Copy each line of the data below exactly, leaving out pictures.
= = =
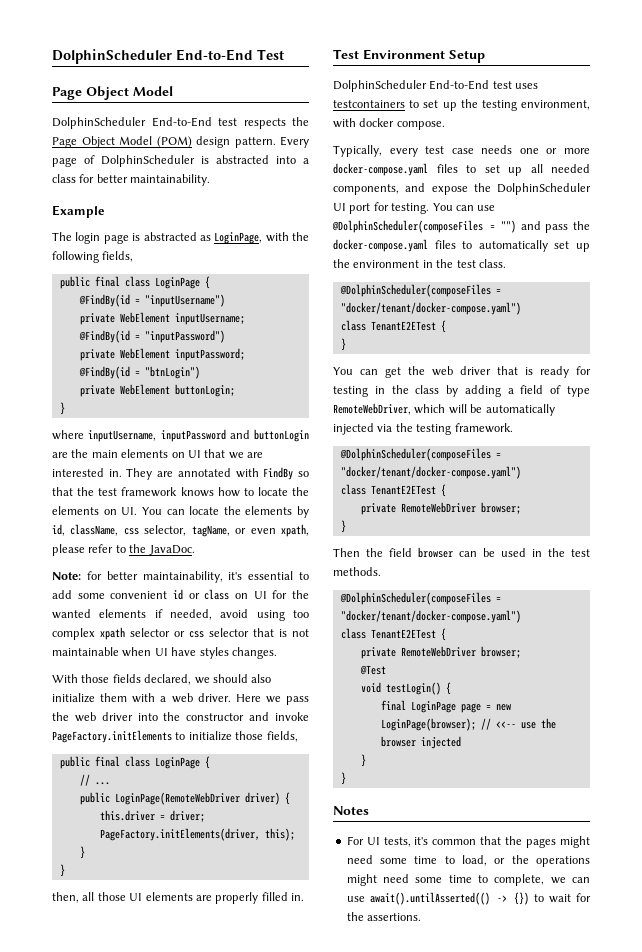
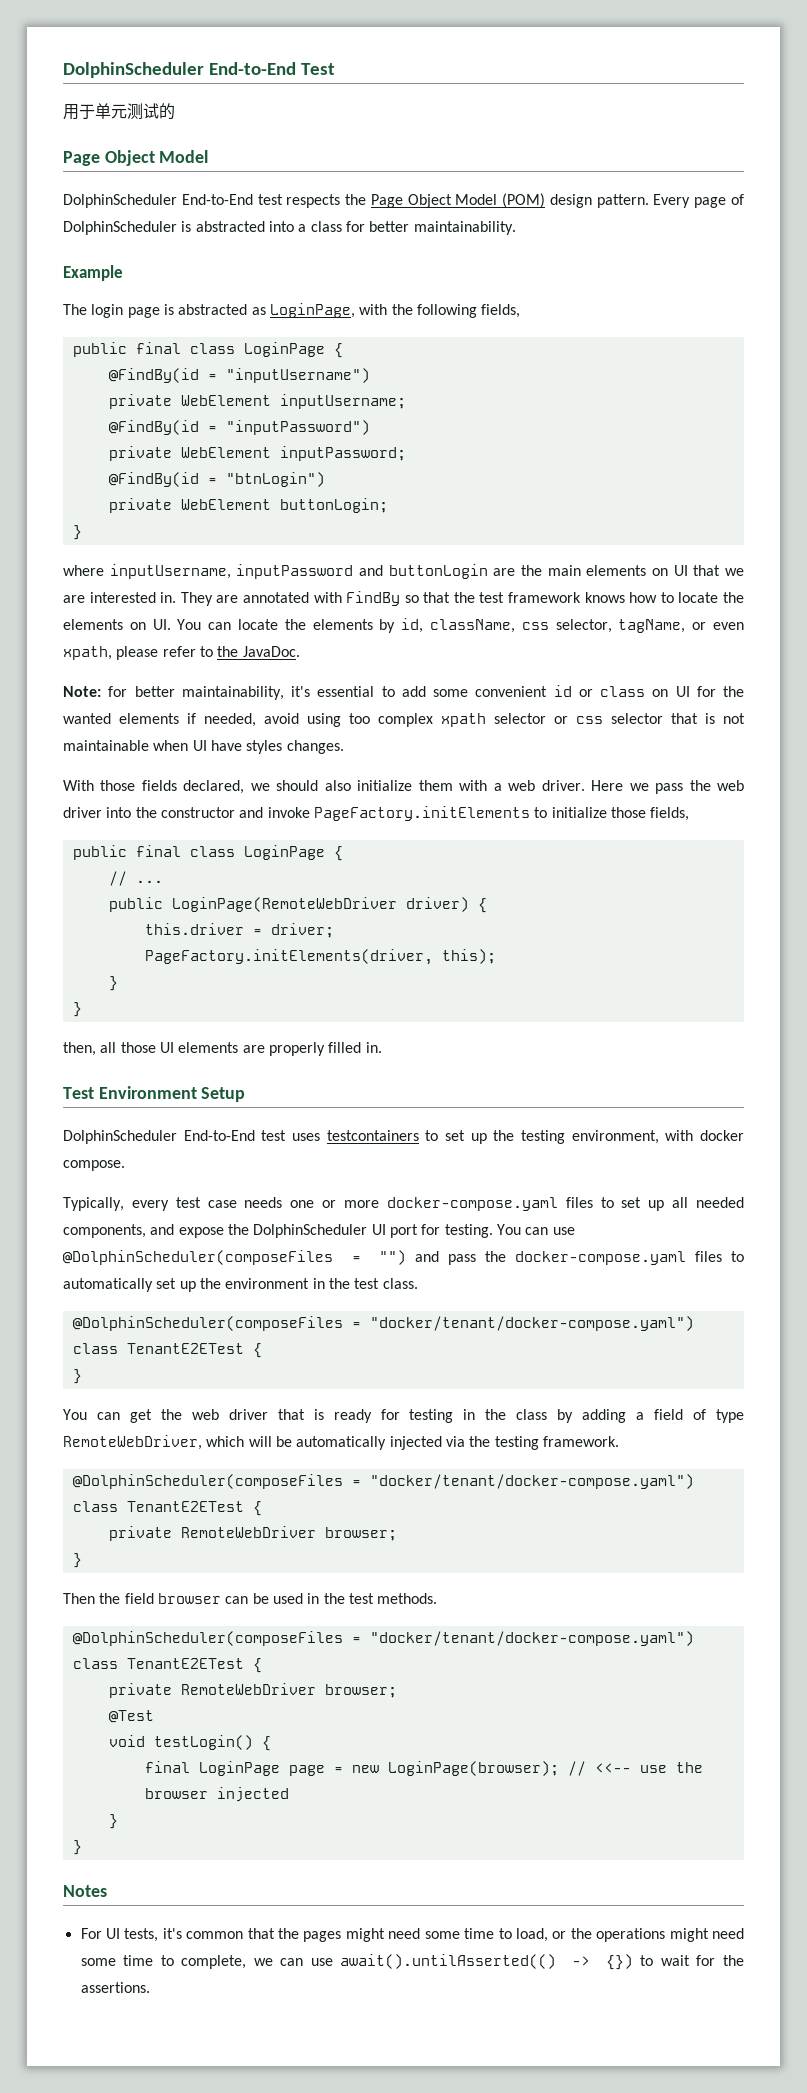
+ 用于单元测试的

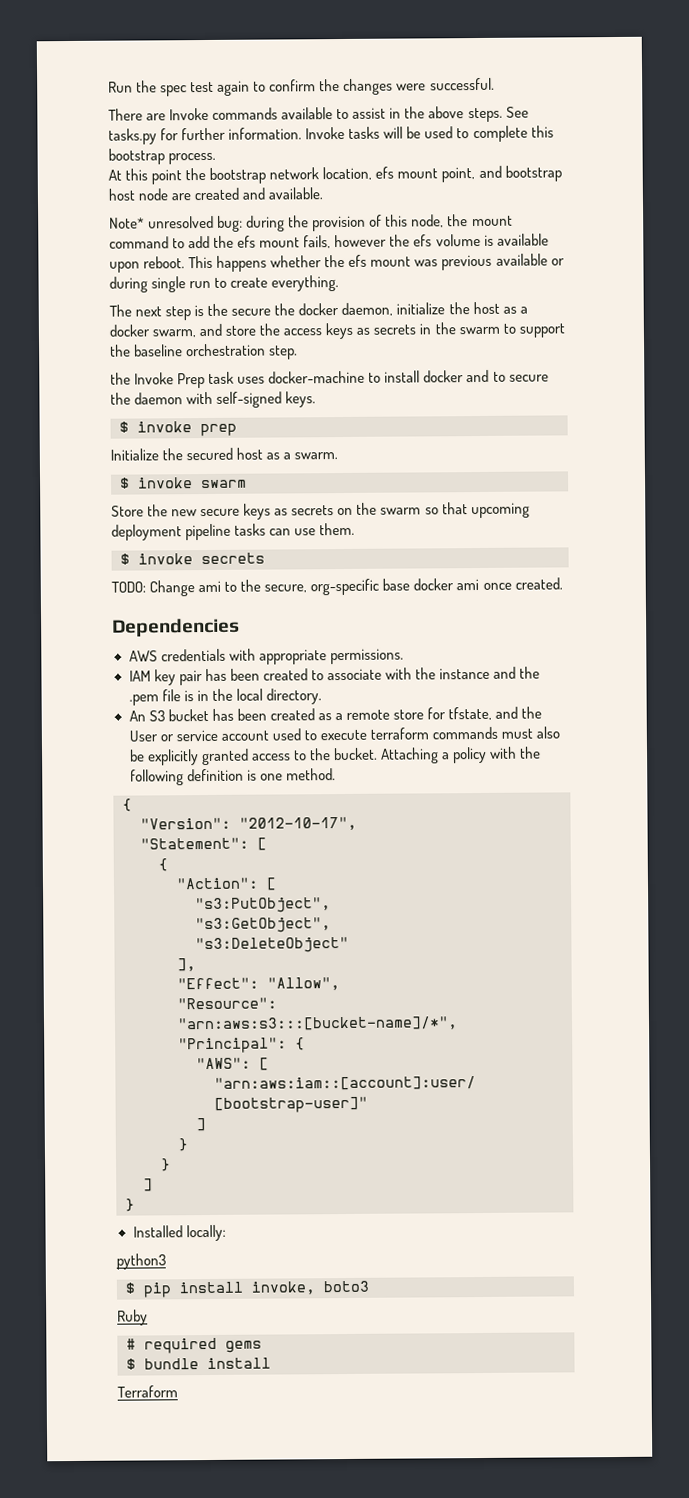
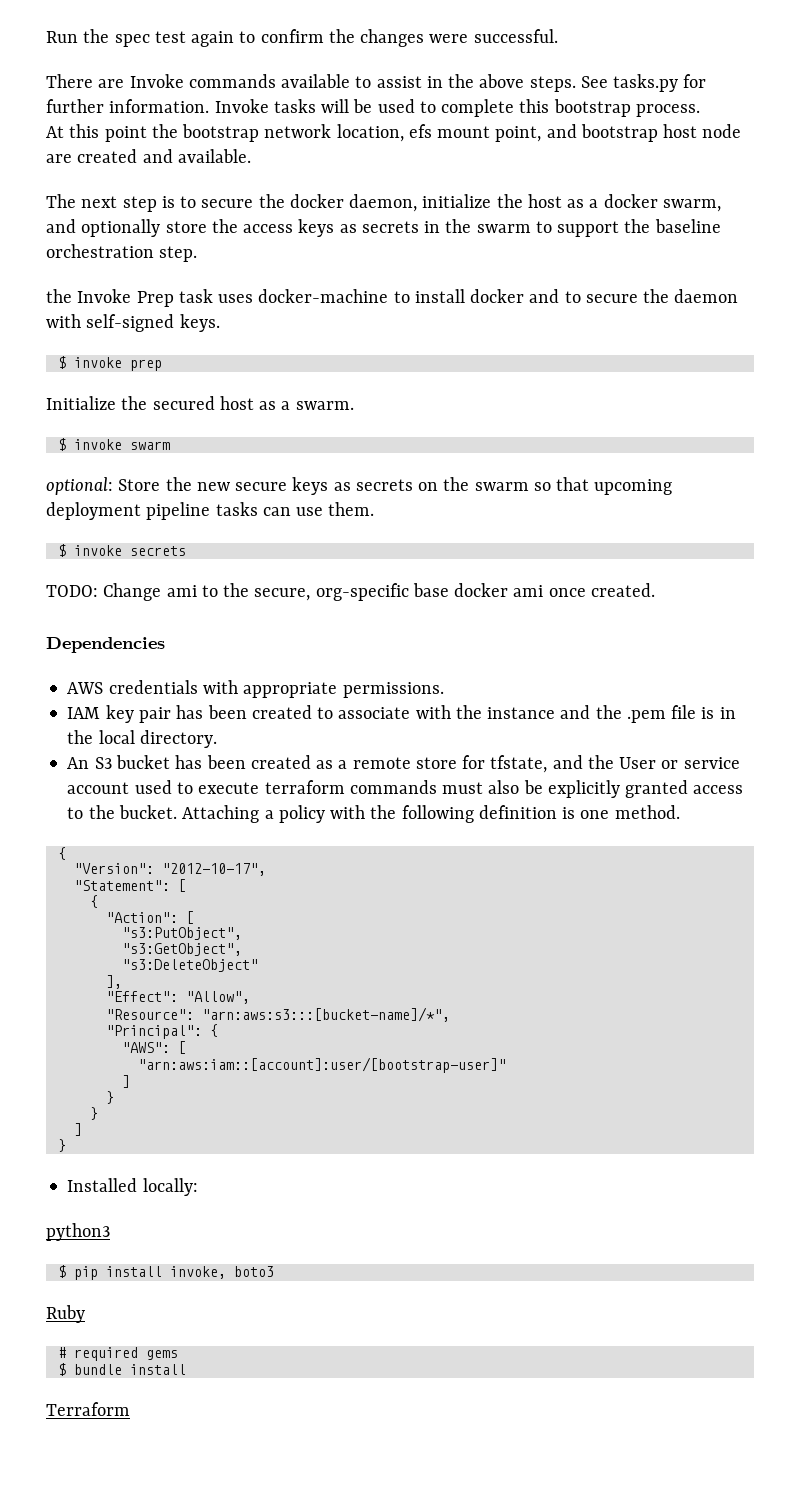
- Note* unresolved bug: during the provision of this node, the mount command to add the efs mount fails, however the efs volume is available upon reboot. This happens whether the efs mount was previous available or during single run to create everything.
- The next step is the secure the docker daemon, initialize the host as a docker swarm, and store the access keys as secrets in the swarm to support the baseline orchestration step.
+ The next step is to secure the docker daemon, initialize the host as a docker swarm, and optionally store the access keys as secrets in the swarm to support the baseline orchestration step.
- Store the new secure keys as secrets on the swarm so that upcoming deployment pipeline tasks can use them.
+ optional: Store the new secure keys as secrets on the swarm so that upcoming deployment pipeline tasks can use them.

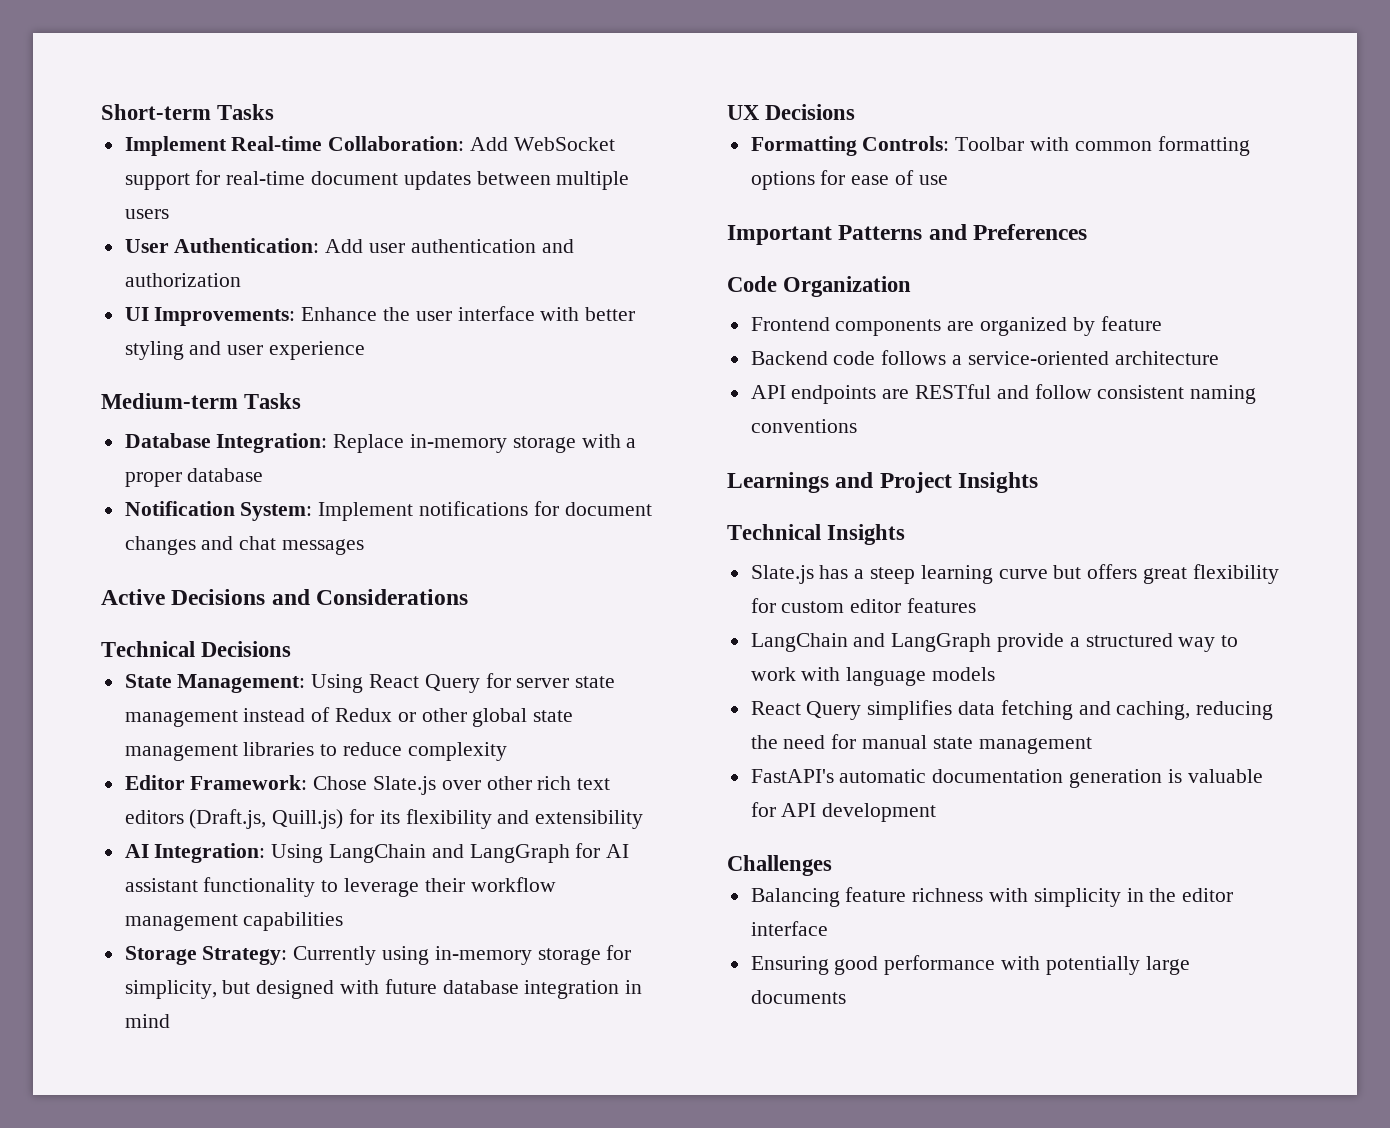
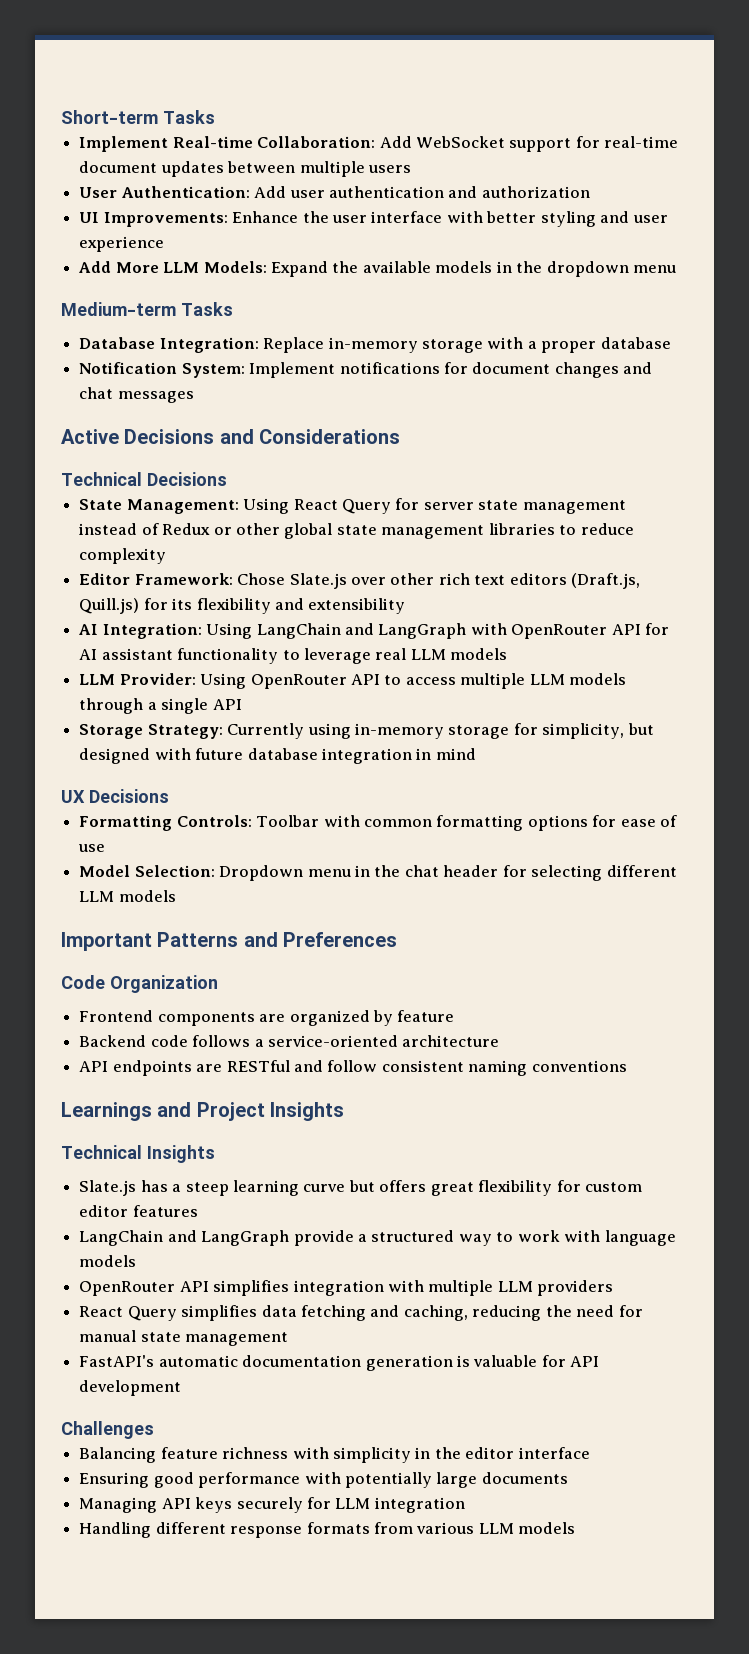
+ Add More LLM Models: Expand the available models in the dropdown menu
- AI Integration: Using LangChain and LangGraph for AI assistant functionality to leverage their workflow management capabilities
+ AI Integration: Using LangChain and LangGraph with OpenRouter API for AI assistant functionality to leverage real LLM models
+ LLM Provider: Using OpenRouter API to access multiple LLM models through a single API
+ Model Selection: Dropdown menu in the chat header for selecting different LLM models
+ OpenRouter API simplifies integration with multiple LLM providers
+ Managing API keys securely for LLM integration
+ Handling different response formats from various LLM models

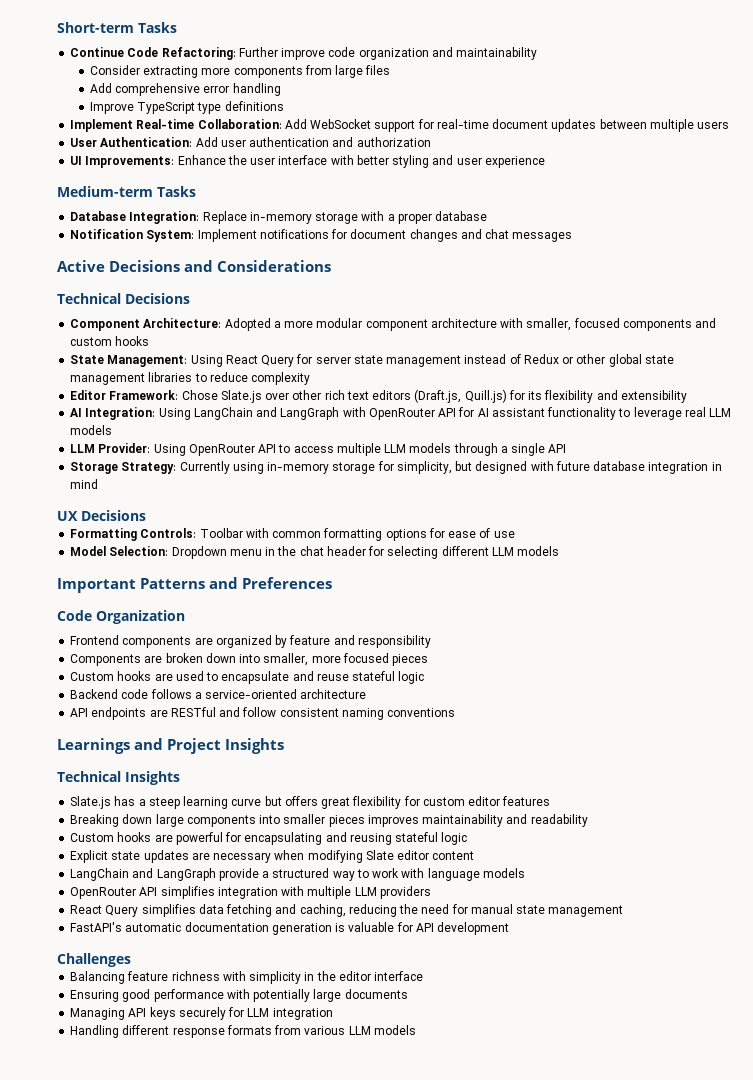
+ Continue Code Refactoring: Further improve code organization and maintainability
+ Consider extracting more components from large files
+ Add comprehensive error handling
+ Improve TypeScript type definitions
- Add More LLM Models: Expand the available models in the dropdown menu
+ Component Architecture: Adopted a more modular component architecture with smaller, focused components and custom hooks
- Frontend components are organized by feature
+ Frontend components are organized by feature and responsibility
+ Components are broken down into smaller, more focused pieces
+ Custom hooks are used to encapsulate and reuse stateful logic
+ Breaking down large components into smaller pieces improves maintainability and readability
+ Custom hooks are powerful for encapsulating and reusing stateful logic
+ Explicit state updates are necessary when modifying Slate editor content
= = =
### SOLVED EXERCISE
+ 用于单元测试的

- Note* unresolved bug: during the provision of this node, the mount command to add the efs mount fails, however the efs volume is available upon reboot. This happens whether the efs mount was previous available or during single run to create everything.
- The next step is the secure the docker daemon, initialize the host as a docker swarm, and store the access keys as secrets in the swarm to support the baseline orchestration step.
+ The next step is to secure the docker daemon, initialize the host as a docker swarm, and optionally store the access keys as secrets in the swarm to support the baseline orchestration step.
- Store the new secure keys as secrets on the swarm so that upcoming deployment pipeline tasks can use them.
+ optional: Store the new secure keys as secrets on the swarm so that upcoming deployment pipeline tasks can use them.

+ Add More LLM Models: Expand the available models in the dropdown menu
- AI Integration: Using LangChain and LangGraph for AI assistant functionality to leverage their workflow management capabilities
+ AI Integration: Using LangChain and LangGraph with OpenRouter API for AI assistant functionality to leverage real LLM models
+ LLM Provider: Using OpenRouter API to access multiple LLM models through a single API
+ Model Selection: Dropdown menu in the chat header for selecting different LLM models
+ OpenRouter API simplifies integration with multiple LLM providers
+ Managing API keys securely for LLM integration
+ Handling different response formats from various LLM models

+ Continue Code Refactoring: Further improve code organization and maintainability
+ Consider extracting more components from large files
+ Add comprehensive error handling
+ Improve TypeScript type definitions
- Add More LLM Models: Expand the available models in the dropdown menu
+ Component Architecture: Adopted a more modular component architecture with smaller, focused components and custom hooks
- Frontend components are organized by feature
+ Frontend components are organized by feature and responsibility
+ Components are broken down into smaller, more focused pieces
+ Custom hooks are used to encapsulate and reuse stateful logic
+ Breaking down large components into smaller pieces improves maintainability and readability
+ Custom hooks are powerful for encapsulating and reusing stateful logic
+ Explicit state updates are necessary when modifying Slate editor content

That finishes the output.